Our 2019 program also implements a buffer zone around our completions to increased completion intensity and mitigate interference with other operations. This is accomplished by implementing a methodical sequencing of drilling and completion operations as we move the development across the asset. You can find an overview of this on page 17 of the corporate update. This illustration shows a pressure containment area around our active completion activity, specifically by leaving a half DSU of completed but not producing wells between our stimulation activity and our online producers. We are targeting more effective completion activity and reduced interference with active production.

Similarly by leaving a half DSU of drilled uncompleted wells between our drilling and active completion operations, we are targeting reduced interference between completion and drilling operations. We expect to see immediate benefits in well stimulation from this work, as well as lasting benefits resulting from improved sub-surface understanding, driving a customized strategy for the next 10 years of economic development at Hereford.

Turning to our legacy Northeast Wattenberg assets, we produced approximately 24,500 barrels of oil equivalent during the fourth quarter, 60% of which was oil.

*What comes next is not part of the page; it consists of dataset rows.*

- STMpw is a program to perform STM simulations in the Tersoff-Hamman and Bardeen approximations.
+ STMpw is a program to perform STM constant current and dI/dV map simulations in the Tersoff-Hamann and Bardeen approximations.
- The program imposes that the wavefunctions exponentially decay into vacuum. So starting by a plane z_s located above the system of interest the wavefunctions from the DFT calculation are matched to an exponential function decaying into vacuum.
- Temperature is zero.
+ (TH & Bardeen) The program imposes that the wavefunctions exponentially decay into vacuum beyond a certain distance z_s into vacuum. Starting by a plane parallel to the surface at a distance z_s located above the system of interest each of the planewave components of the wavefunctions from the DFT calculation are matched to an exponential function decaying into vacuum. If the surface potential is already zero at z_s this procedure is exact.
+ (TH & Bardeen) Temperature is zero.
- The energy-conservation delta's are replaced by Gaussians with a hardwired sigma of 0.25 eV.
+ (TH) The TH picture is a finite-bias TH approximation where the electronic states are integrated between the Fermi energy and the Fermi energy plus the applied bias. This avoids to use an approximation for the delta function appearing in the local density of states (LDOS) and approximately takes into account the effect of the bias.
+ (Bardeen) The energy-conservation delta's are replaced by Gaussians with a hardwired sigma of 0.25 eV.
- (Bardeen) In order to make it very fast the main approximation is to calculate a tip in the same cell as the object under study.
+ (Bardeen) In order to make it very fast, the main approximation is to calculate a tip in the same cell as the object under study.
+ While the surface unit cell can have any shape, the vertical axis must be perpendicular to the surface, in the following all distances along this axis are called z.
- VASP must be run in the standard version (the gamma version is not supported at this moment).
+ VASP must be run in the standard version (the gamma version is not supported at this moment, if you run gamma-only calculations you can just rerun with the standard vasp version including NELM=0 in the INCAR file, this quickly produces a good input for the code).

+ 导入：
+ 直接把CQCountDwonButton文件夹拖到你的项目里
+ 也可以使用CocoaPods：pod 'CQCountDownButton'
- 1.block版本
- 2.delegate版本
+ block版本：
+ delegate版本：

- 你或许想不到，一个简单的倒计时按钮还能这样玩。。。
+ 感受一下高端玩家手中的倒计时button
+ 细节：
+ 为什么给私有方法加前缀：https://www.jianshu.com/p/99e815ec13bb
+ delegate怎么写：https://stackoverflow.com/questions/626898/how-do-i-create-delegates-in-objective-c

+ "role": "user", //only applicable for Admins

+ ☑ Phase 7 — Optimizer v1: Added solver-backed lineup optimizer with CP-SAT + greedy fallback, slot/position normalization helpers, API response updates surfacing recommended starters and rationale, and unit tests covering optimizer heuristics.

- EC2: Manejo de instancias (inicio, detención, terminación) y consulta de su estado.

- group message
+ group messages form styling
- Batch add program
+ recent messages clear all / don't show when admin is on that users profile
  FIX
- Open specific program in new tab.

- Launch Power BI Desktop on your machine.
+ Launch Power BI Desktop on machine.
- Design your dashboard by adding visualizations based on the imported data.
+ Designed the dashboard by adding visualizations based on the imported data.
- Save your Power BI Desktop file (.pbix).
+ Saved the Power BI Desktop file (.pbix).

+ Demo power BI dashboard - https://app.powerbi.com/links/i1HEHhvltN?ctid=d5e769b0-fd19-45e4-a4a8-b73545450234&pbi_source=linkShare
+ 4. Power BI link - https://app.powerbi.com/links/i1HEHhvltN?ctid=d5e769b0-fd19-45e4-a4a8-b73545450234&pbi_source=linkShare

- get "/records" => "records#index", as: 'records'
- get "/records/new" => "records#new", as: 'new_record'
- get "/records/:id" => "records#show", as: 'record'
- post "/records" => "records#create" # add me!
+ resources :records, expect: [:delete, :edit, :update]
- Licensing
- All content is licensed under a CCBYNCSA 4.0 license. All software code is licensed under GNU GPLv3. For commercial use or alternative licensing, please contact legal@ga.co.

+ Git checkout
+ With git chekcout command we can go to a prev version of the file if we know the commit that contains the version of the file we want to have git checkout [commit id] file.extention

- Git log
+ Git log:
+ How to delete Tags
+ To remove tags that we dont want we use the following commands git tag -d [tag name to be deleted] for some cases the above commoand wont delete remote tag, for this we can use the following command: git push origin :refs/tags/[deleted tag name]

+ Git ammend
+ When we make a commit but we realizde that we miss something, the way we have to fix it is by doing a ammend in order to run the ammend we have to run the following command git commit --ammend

This is a 43% increase over the fourth quarter of 2017, we spud nine wells and placed four wells on initial flowback. Highlights of our 2018 program included two DSUs of the highest producing wells ever in Northeast Wattenberg position. As a result of our continuous basin surveillance and benchmarking efforts, we significantly increased the stimulation intensity for wells in 5-62-26 and 5-62-35 as a pilot program.This is highlighted on page 19 of the corporate update, where we demonstrate the continuous improvements to our development program and the 2018 pilot program, which is depicted in orange and shows that we are seeing significant uplift in production versus our previous design. As a result of the successful testing, we've adopted this modified design as our new standard for all of our Northeast Wattenberg wells. We look forward to the improved Northeast Wattenberg well results from this program.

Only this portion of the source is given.